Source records
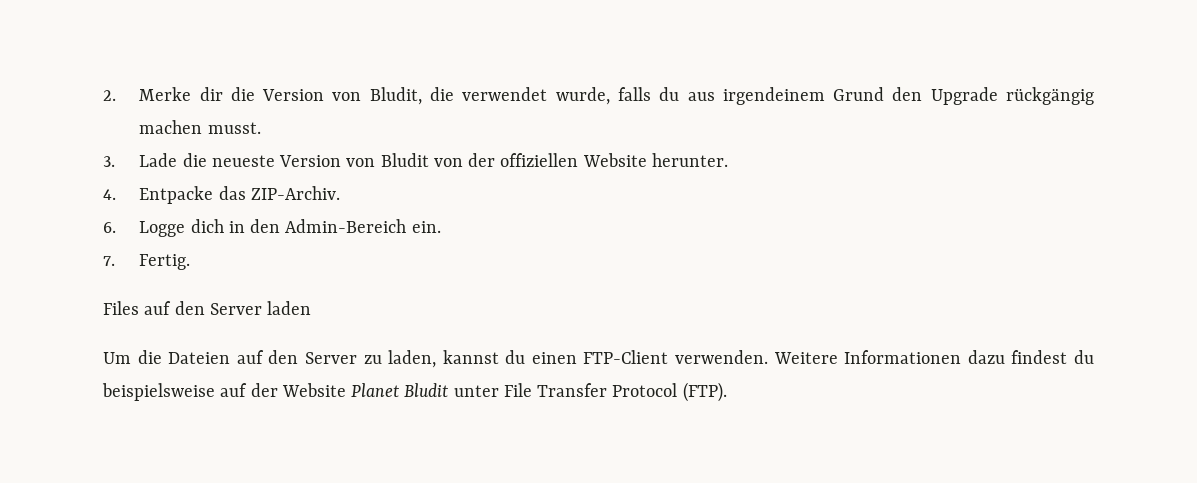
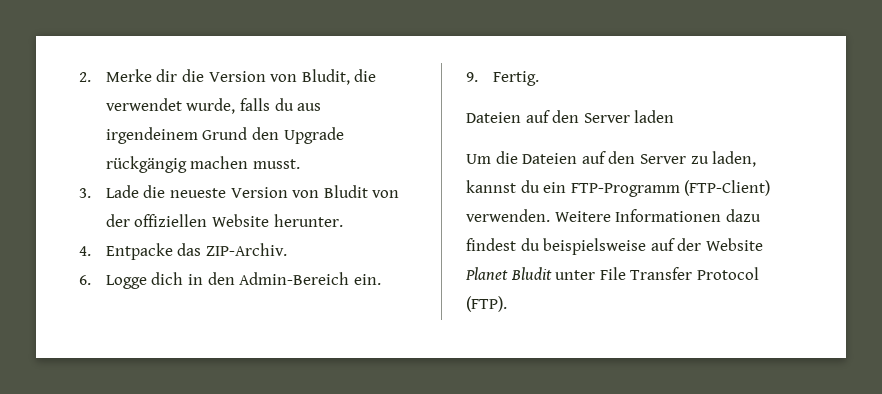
- 7. Fertig.
+ 9. Fertig.
- Files auf den Server laden
+ Dateien auf den Server laden
- Um die Dateien auf den Server zu laden, kannst du einen FTP-Client verwenden.
+ Um die Dateien auf den Server zu laden, kannst du ein FTP-Programm (FTP-Client) verwenden.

What needs to be done: Output nothing but the lines from the one containing "- Files auf den Server laden" through the last line of the data, exactly as they stand.

Written answer:
- Files auf den Server laden
+ Dateien auf den Server laden
- Um die Dateien auf den Server zu laden, kannst du einen FTP-Client verwenden.
+ Um die Dateien auf den Server zu laden, kannst du ein FTP-Programm (FTP-Client) verwenden.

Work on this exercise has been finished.